Edit difference data:

=====

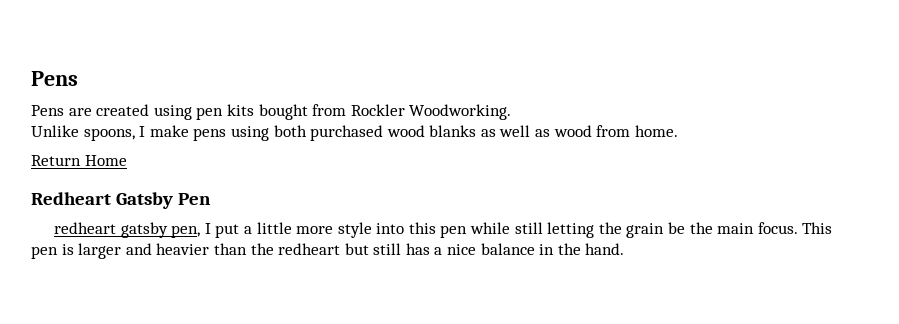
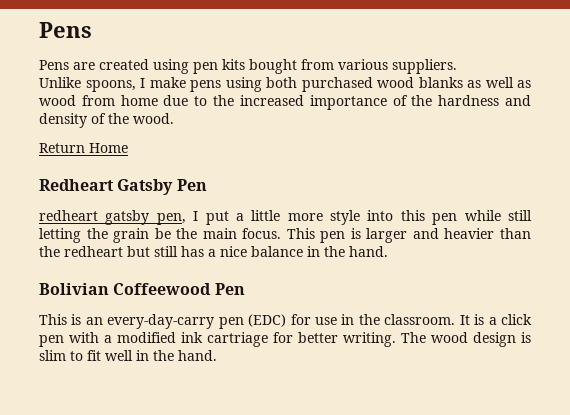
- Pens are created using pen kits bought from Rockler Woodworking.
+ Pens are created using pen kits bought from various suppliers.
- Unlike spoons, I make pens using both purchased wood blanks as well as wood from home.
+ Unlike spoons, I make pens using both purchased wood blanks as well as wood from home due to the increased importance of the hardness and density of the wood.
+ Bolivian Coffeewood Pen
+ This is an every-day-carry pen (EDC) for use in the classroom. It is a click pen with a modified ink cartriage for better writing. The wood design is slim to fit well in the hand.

=====

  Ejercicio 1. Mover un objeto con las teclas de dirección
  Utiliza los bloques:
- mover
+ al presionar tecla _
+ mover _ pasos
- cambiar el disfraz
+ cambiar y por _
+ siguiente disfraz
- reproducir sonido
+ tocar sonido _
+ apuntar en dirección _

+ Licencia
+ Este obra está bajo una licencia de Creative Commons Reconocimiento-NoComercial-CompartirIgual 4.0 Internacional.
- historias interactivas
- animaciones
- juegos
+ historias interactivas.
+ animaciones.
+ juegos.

=====

Show the lines where the word "Unlike" appears in the entries.

### Result of the exercise
- Unlike spoons, I make pens using both purchased wood blanks as well as wood from home.
+ Unlike spoons, I make pens using both purchased wood blanks as well as wood from home due to the increased importance of the hardness and density of the wood.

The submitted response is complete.